Howe made a last trip to Greece in 1866, to carry relief to the Cretan refugees during the Cretan Revolution.

Final years and death

Samuel Howe remained active and politically involved until the end of his life.
In 1865, Howe openly advocated a progressive tax system, which he referred to as a "sliding scale of taxation proportionate to income." He stated that the wealthy would resist this, but explained that the United States could not become a truly just society while the gap between rich and poor remained so cavernous. Emancipating the slaves and charity work alone were not enough, he insisted, to bridge the inequities,
so long as the labors and drudgery of the world is thrown actively upon one class, while another class is entirely exempt from it. There is a radical injustice in it. And injustice in society is like a rotten timber in the foundation of a house.
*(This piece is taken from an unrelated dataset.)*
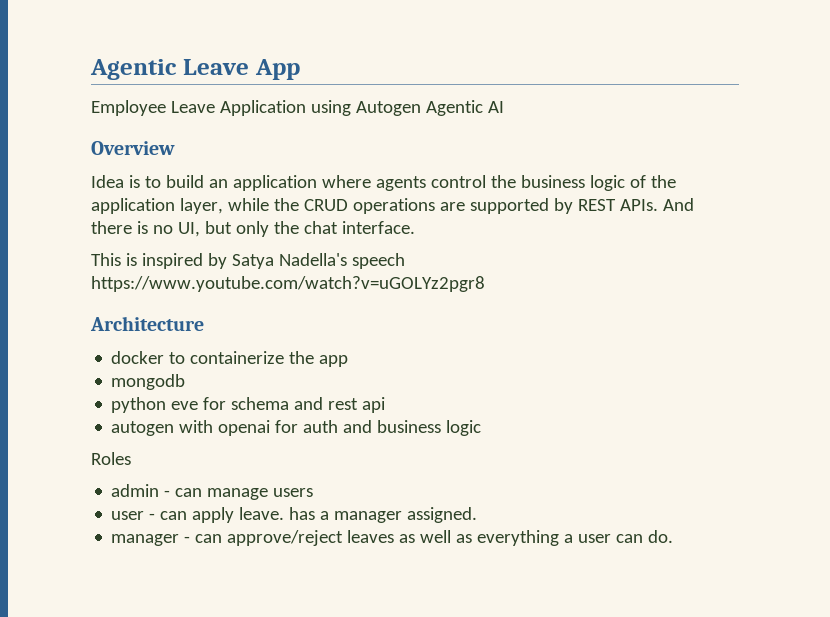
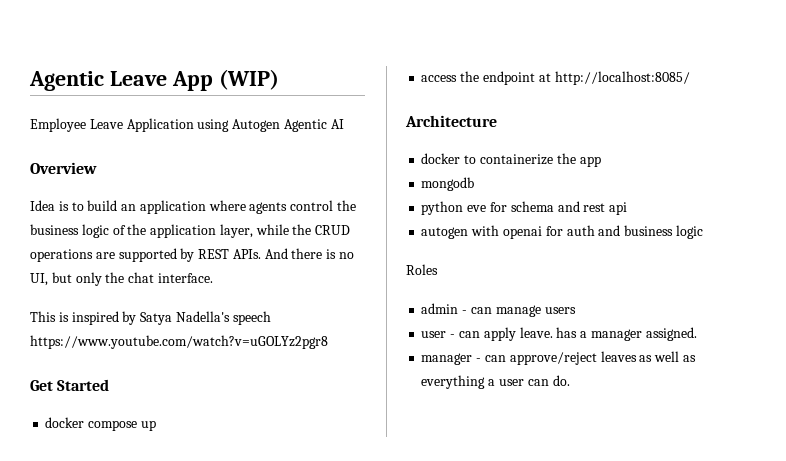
- Agentic Leave App
+ Agentic Leave App (WIP)
+ Get Started
+ docker compose up
+ access the endpoint at http://localhost:8085/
In 1870 he was a member of the commission sent by President Grant to inquire into the practicability of the annexation of Santo Domingo. President Grant wished to annex the island. He was opposed in this effort by Sen.Charles Sumner, a longtime friend and ally of Howe's. In the end, the committee sided with Sumner in opposition to the proposed annexation. Grant was so enraged at having his plans thwarted that he arranged to have Sumner removed from his chairmanship as head of the Senate Foreign Relations Committee.
Samuel Gridley Howe died on January 9, 1876. His remains are buried in Mount Auburn Cemetery in Cambridge, Massachusetts.

Legacy and honors

The World War II Liberty Ship was named in his honor.